Not many people are willing to break out a paperback copy of Adolf Hitler’s Mein Kampf on the subway, but a fair number are buying ebook editions to read on anonymizing tablet devices like Kindles or iPads. Downloads of the vile Nazi manifesto have been topping iTunes and Amazon sales charts for a year, despite the wide availability of free English translations online.
“Mein Kampf hasn’t made The New York Times nonfiction chart since its U.S. release in 1939,” author Chris Faraone noted in a post on Vocativ, and print sales slackened over the following decades. They still haven’t bounced back, but cheap digital versions are doing just fine, possibly buoyed the same dread that made 1984 a bestseller in the wake of last year’s NSA revelations:
On Amazon, there are more than 100 versions of Mein Kampf for sale in every conceivable print and audio format, from antique hardbacks to brand-new paperbacks. Of those 100 iterations, just six are e-books—yet all six of them rank among the 10 best-selling versions overall.

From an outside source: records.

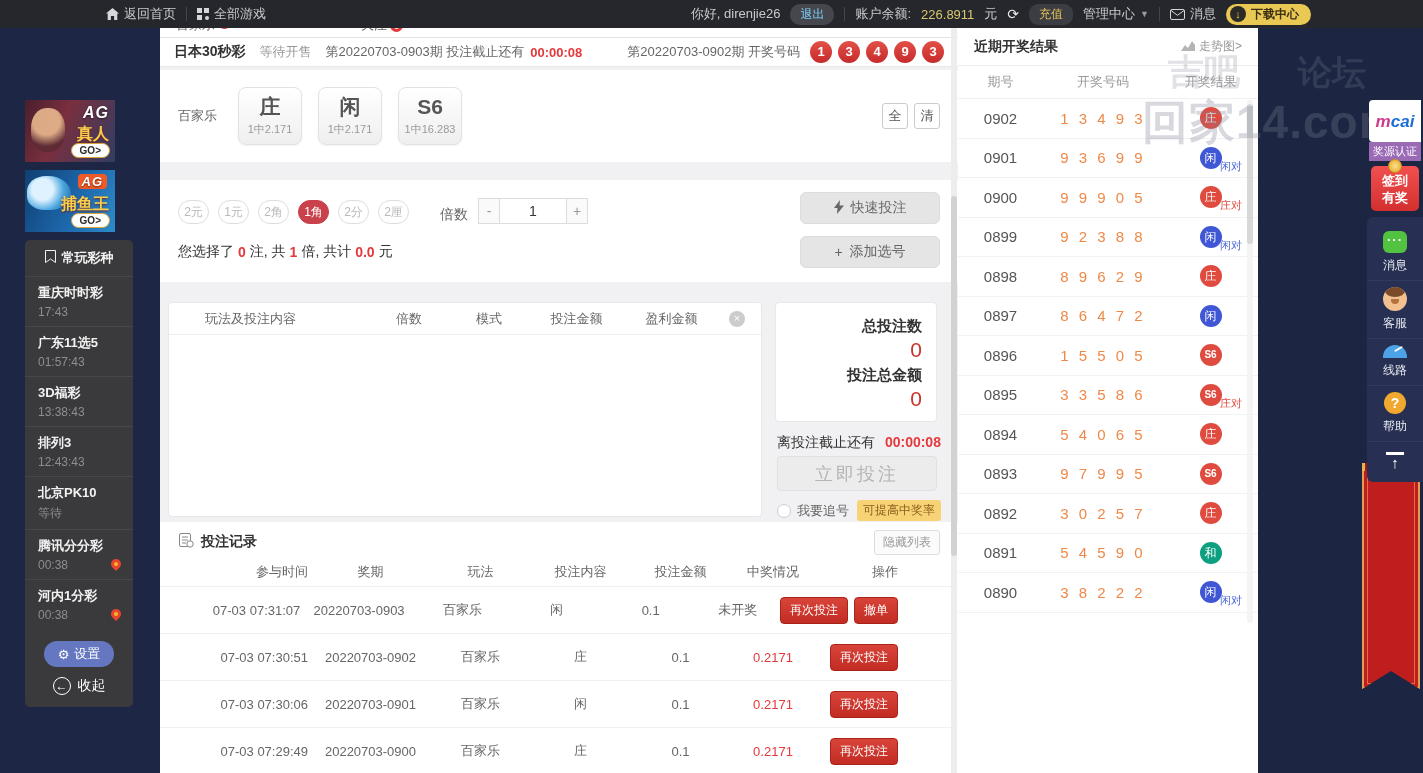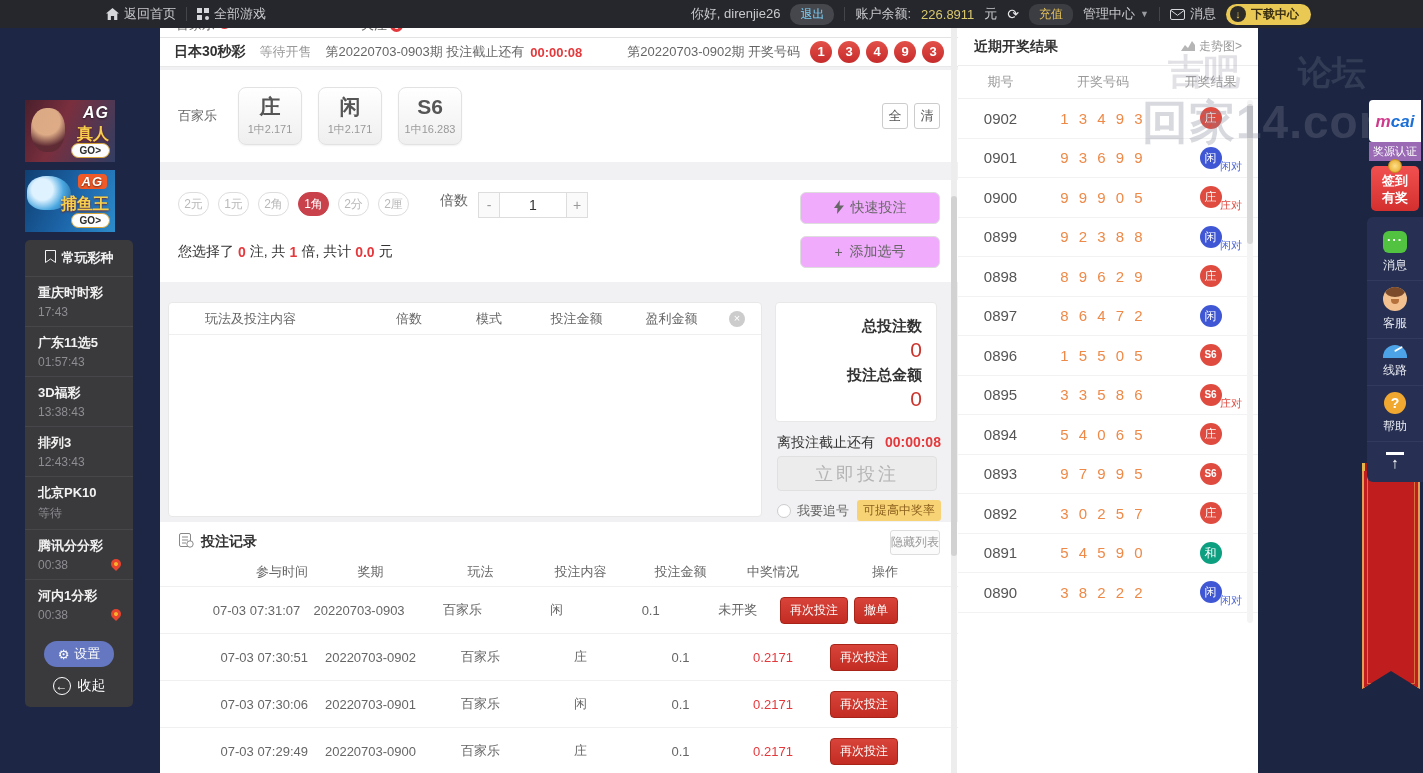--- a/index.html
+++ b/index.html
@@ -86,7 +86,7 @@
   .ac-btn { width:26px; height:26px; border:1px solid #ccc; border-radius:3px; background:#fff; color:#555;
             font-size:13px; line-height:24px; text-align:center; cursor:pointer; }
   .amtpanel { margin-top:18px; background:#fff; padding:12px 18px 14px; }
-  .amt-row1 { display:flex; align-items:flex-start; }
+  .amt-row1 { display:flex; align-items:flex-end; }
   .chip { width:31px; height:24px; border:1px solid #ddd; border-radius:12px; background:#fff; color:#b9b9b9;
           font-size:12px; line-height:22px; text-align:center; margin-right:9px; cursor:pointer; }
   .chip.sel { background:#c9414b; border-color:#c9414b; color:#fff; }

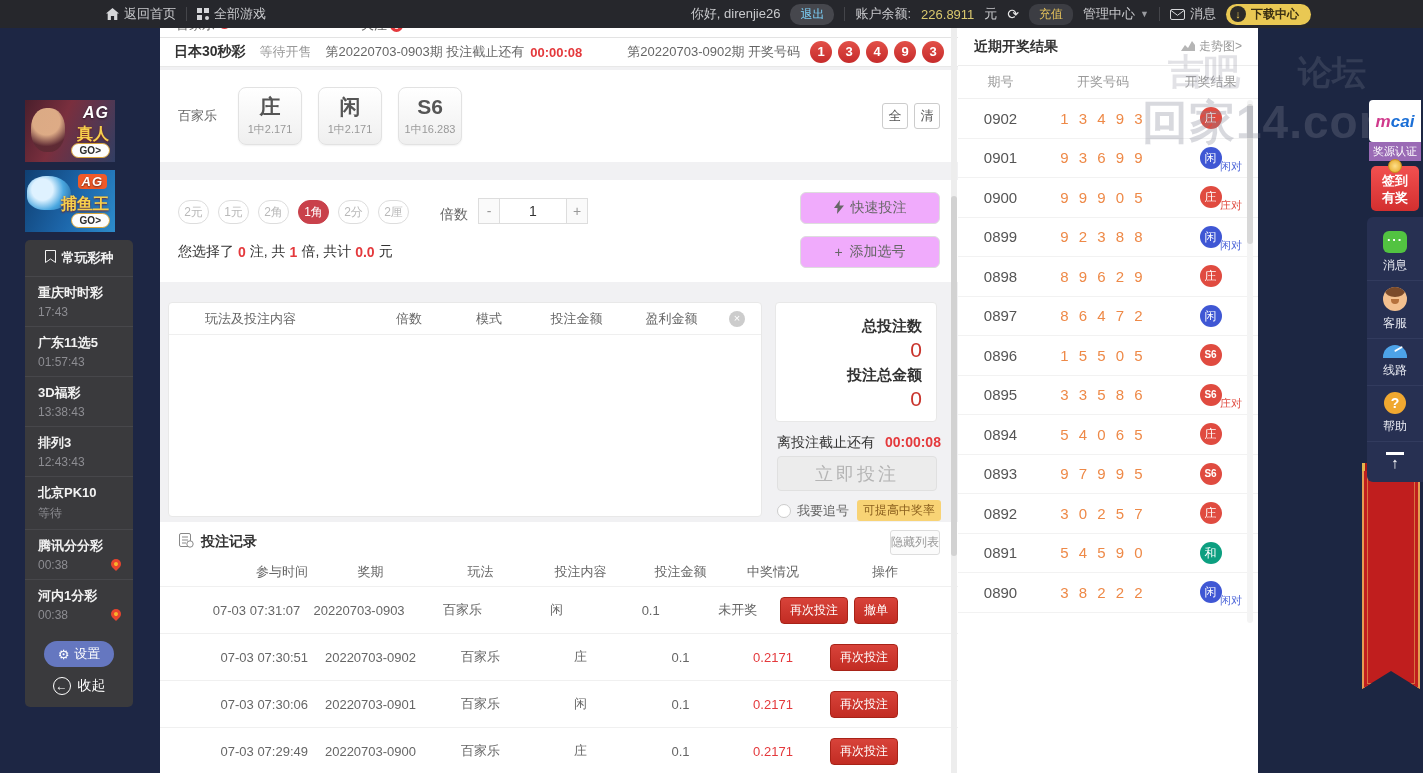--- a/index.html
+++ b/index.html
@@ -95,7 +95,7 @@
               line-height:24px; text-align:center; cursor:pointer; }
   .step-val { width:66px; height:26px; border:1px solid #ddd; border-left:none; border-right:none; text-align:center;
               font-size:14px; color:#333; background:#fff; }
-  .wide-btn { width:140px; height:32px; border:1px solid #ddd; border-radius:6px; background:#f0abfc; color:#666;
+  .wide-btn { width:140px; height:32px; border:1px solid #ddd; border-radius:6px; background:#e5e5e5; color:#666;
               font-size:14px; display:flex; align-items:center; justify-content:center; gap:7px; cursor:pointer; }
   .wb1 { margin-left:auto; }
   .amt-row2 { display:flex; align-items:center; margin-top:12px; font-size:14px; color:#333; }

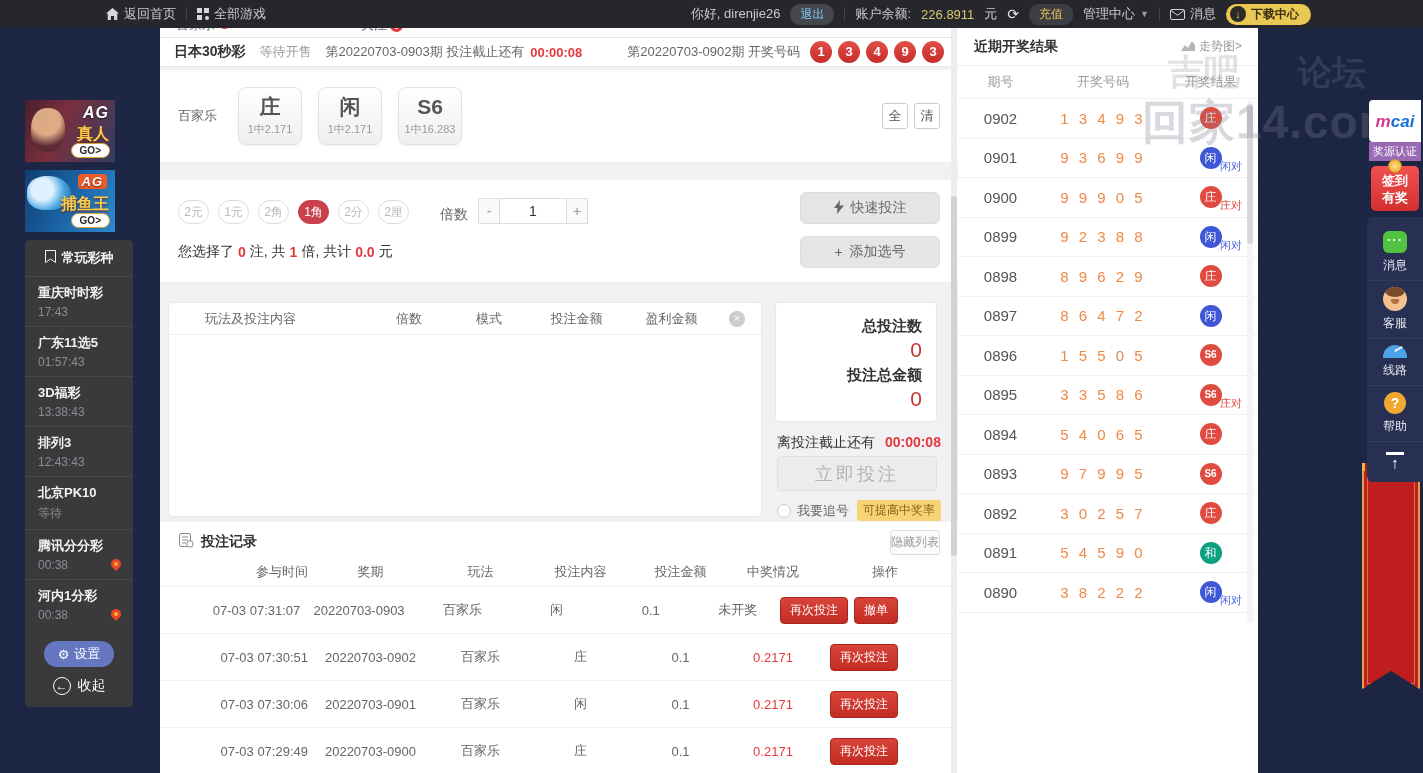--- a/index.html
+++ b/index.html
@@ -125,7 +125,7 @@
   .rec-head { display:flex; align-items:center; height:36px; padding:4px 18px 0; }
   .rec-title { font-size:14px; font-weight:bold; color:#333; margin-left:7px; }
   .hide-btn { margin-left:auto; border:1px solid #ddd; background:#fbfbfb; color:#999; font-size:12px;
-              padding:3px 0; border-radius:3px; cursor:pointer; }
+              padding:3px 8px; border-radius:3px; cursor:pointer; }
   .rec-cols, .rec-row { display:flex; align-items:center; padding:0 18px; font-size:13px; }
   .rec-cols { height:28px; color:#666; }
   .rec-row { height:47px; border-top:1px solid #f0f0f0; color:#666; }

Part of the book’s prominence on these websites—especially when compared with the display table at your favorite indie bookshop—surely has to do with its unclassifiable nature: it turns up in lists of popular historical or WWII texts as well as autobiography sections, and even in Amazon’s “Propaganda & Political Psychology” and “Legal Thrillers” search fields.
Nevertheless, its recent surge in popularity appears to be tied to the proliferation of ebook editions, which in turn looks to be generated by significant demand for a way of reading a gargantuan racist screed by Hitler without advertising one’s interest or lugging around a three-pound book. But that remains a chicken-or-the-egg equation.
Could it be, as Faraone suggests, a phenomenon related to the mindset that made 50 Shades of Grey the first ebook with a million Kindle sales? It’s widely believed that the kinky erotic novel is something people don’t want to be caught reading (or spend much on)—thus the “clandestine” option prevails. That could explain why ebooks of Mein Kampf outsell print editions, but it does little to illuminate rising public curiosity about Hitler’s dense, repugnant, paranoiac theories.
There’s just as good a chance, in fact, that these numbers reflect something about ebook readers themselves: perhaps they’re more willing to explore the taboo fringes of prose. In any case, the notion that there’s anything “private” about beaming Hitler’s words directly into your tablet is misguided, as Richard Lea notes in the Guardian: user agreements ensure that companies have a clear picture of your purchasing and reading behavior.
Hand-wringing as to who may profit from such success is a given (Random House, which holds a U.K. copyright, has donated more than $1 million to the Holocaust Survivors’ Memoirs Project), but the ebook revolution has been a boon to hate speech overall. Even in Germany, where production of Mein Kampf is illegal, it’s just a click away for anyone with Internet access.